Thus it will be appreciated by the skilled person that, in the receive modem analogue circuit 224 as a whole, a portion of a conventional Costas loop circuit has been used in combination with a different approach to up and down conversion than would normally be used in or even considered for a conventional Costas loop. In other words, a conventional Costas loop would require a received signal being input to the Costas loop to be in intermediate frequency form, having been pre-processed in conventional form into that intermediate frequency form. Therefore, if a skilled person desired to process an incoming baseband signal using a conventional Costas loop, the obvious approach would be to perform baseband to intermediate conversion (up-conversion) before inputting the resulting intermediate frequency signal into a conventional Costas loop arrangement. This is not the same as the approach used by the receive modem analogue circuit 224, which in contrast uses up-conversion as a fundamental element playing a feedback role within a new form of implementing a Costas loop type approach.

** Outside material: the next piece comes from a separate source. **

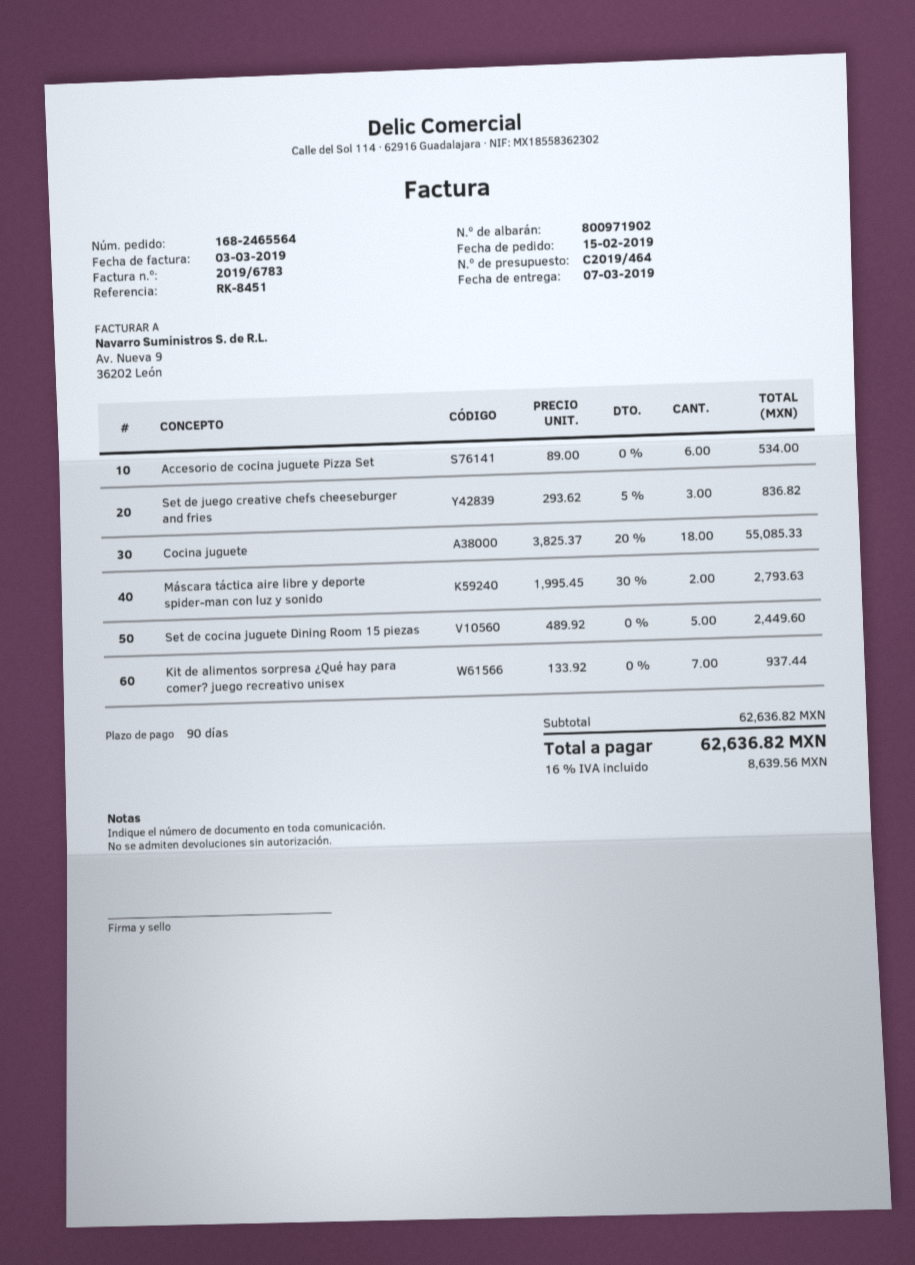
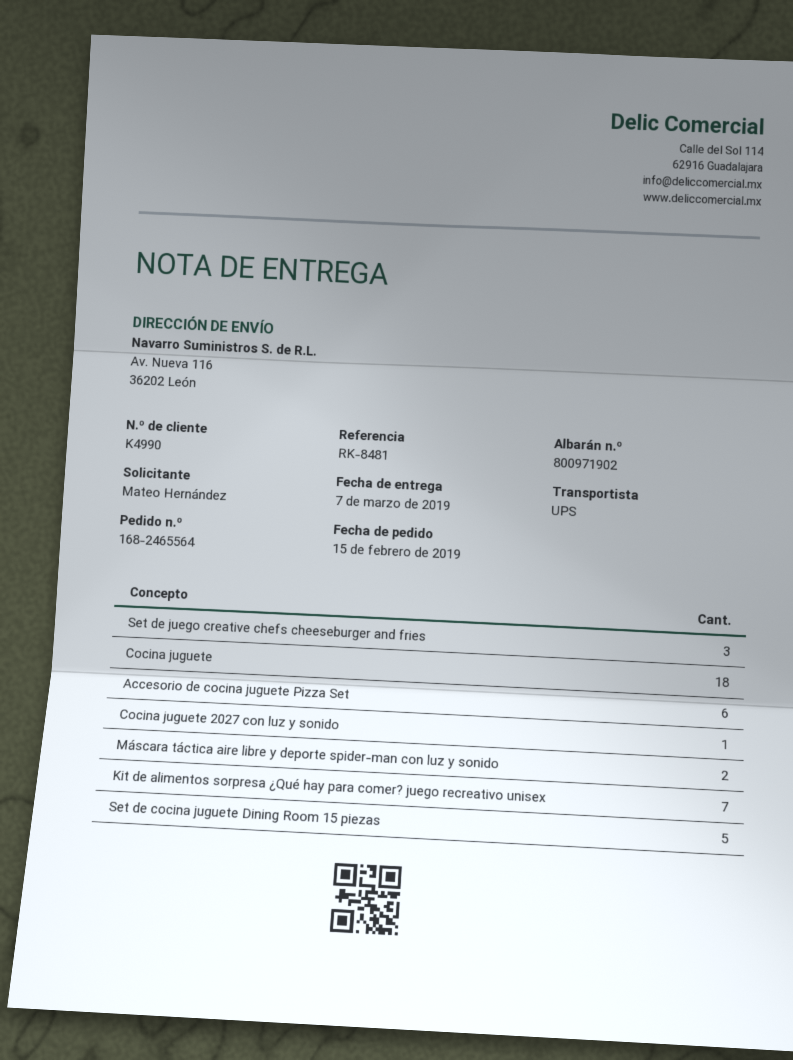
reference: RK-8451 -> RK-8481
Cocina juguete 2027 con luz y sonido: none -> 1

In other simpler embodiments, the discriminator and control function module 512 may be omitted. However, in this embodiment, additional advantages are provided by the discriminator and control function module 512 as follows.
In Costas loop type operation, the VCO can be difficult to implement because the Costas loop requires the offset being removed to be within a certain size, i.e. not too great. For example, if frequency differences are too high at start-up, or phase rotation is too fast in the incoming signal, there can be a failure to lock. This aspect is particularly relevant in the receive modem analogue circuit 224 as this has two VCOs operating, and their relative differences of frequency play a significant role. The discriminator module 514 monitors the residual frequency difference at the output from the IQ demodulator 510 and uses that measured residual frequency difference to control or specify the frequency for the down-converter VCO 520, hence controlling or specifying the relative frequency alignment between the two VCOs 520, 522 at first lock-in attempts or at recalibration stages i.e. in effect each time the Costas loop is being started up.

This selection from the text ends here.